Quand ils redescendirent vers la maison, roulant tranquillement pour admirer encore et toujours la vue, Mickaël lui demanda :

- Tu as aimé ?

- Oui, fit-elle en se tournant vers lui. C'était bien.

- Tu avais déjà fait l'amour en pleine nature ? demanda-t-il, un peu curieux.

- Non, jamais, répondit-elle en fronçant légèrement les sourcils. Toi, oui, j'imagine ?

- Oui, mais c'était il y a longtemps. Sur une plage, en Bretagne. En Ecosse, c'est la première fois que je le refais. Et ici, c'est tellement... grandiose.

- Tu avais prévu cela quand on est parti pour la balade ?

- Non, sincèrement, non. Mais une fois là-haut, seul avec toi... Face à ce pays qui est le mien, cette vue que j'aime tant... Je voulais ce partage. Si tu as aimé, on pourra le refaire, ailleurs.

- A condition d'être totalement seuls ! Je n'aimerais pas du tout me faire surprendre...

- Moi non plus, sourit-il.

Il se tut, pour se concentrer sur sa conduite : il y avait là une série de virages assez serrés et le risque était grand de se retrouver face à face avec quelques moutons échappés d'un champ. Ou prenant la route pour leur champ. Ils étaient les rois de la montagne.

- Oh ! fit Maureen en désignant un point dans le ciel. Qu'est-ce que c'est ?

- Un rapace, fit Mickaël. Par contre, on est loin, un peu difficile de l'identifier précisément... Tiens, il y en a un autre, là-bas.
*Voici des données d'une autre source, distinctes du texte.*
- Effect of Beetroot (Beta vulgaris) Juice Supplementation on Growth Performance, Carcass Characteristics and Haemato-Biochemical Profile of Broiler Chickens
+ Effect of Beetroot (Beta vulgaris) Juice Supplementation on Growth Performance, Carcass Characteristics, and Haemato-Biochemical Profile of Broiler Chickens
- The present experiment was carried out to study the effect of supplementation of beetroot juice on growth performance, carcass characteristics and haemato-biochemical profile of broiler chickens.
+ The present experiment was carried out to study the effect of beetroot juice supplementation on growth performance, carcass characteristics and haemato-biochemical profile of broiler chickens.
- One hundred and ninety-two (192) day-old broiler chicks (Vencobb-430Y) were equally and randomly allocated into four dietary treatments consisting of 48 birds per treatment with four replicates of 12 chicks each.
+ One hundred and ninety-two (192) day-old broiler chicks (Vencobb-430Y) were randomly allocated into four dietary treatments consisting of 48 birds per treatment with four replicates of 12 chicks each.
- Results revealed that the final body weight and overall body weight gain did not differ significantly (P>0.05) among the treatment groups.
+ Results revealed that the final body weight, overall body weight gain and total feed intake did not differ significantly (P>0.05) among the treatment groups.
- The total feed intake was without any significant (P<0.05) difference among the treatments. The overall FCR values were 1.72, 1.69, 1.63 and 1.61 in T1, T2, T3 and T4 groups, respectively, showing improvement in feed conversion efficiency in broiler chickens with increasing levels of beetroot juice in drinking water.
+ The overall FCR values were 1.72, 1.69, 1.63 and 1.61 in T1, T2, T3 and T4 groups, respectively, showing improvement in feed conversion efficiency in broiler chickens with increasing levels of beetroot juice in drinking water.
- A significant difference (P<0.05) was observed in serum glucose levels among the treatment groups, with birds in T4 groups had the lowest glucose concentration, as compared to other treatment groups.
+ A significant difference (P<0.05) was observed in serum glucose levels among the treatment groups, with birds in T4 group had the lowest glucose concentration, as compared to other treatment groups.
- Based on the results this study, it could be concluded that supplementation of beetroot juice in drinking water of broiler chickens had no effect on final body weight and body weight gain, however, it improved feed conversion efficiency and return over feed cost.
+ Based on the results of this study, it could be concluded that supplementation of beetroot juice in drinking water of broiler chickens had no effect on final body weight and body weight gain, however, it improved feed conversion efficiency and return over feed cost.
Maureen aperçut effectivement l'autre oiseau et ils les virent, bientôt, voler côte à côte, en profitant des courants ascendants pour se hisser plus haut encore. Leur vol était régulier, on aurait presque dit une danse, l'un suivant l'autre, l'un entraînant l'autre.

- C'est sûrement un couple, fit Mickaël, d'un ton pensif. Eux aussi sont les rois de la montagne...

- Tu crois qu'ils nous ont vus ? demanda Maureen d'un ton mutin.

- C'est bien possible. Peut-être qu'on leur a donné des idées...

Elle éclata de rire et il sourit, heureux de ce rire joyeux, heureux de ce rire heureux.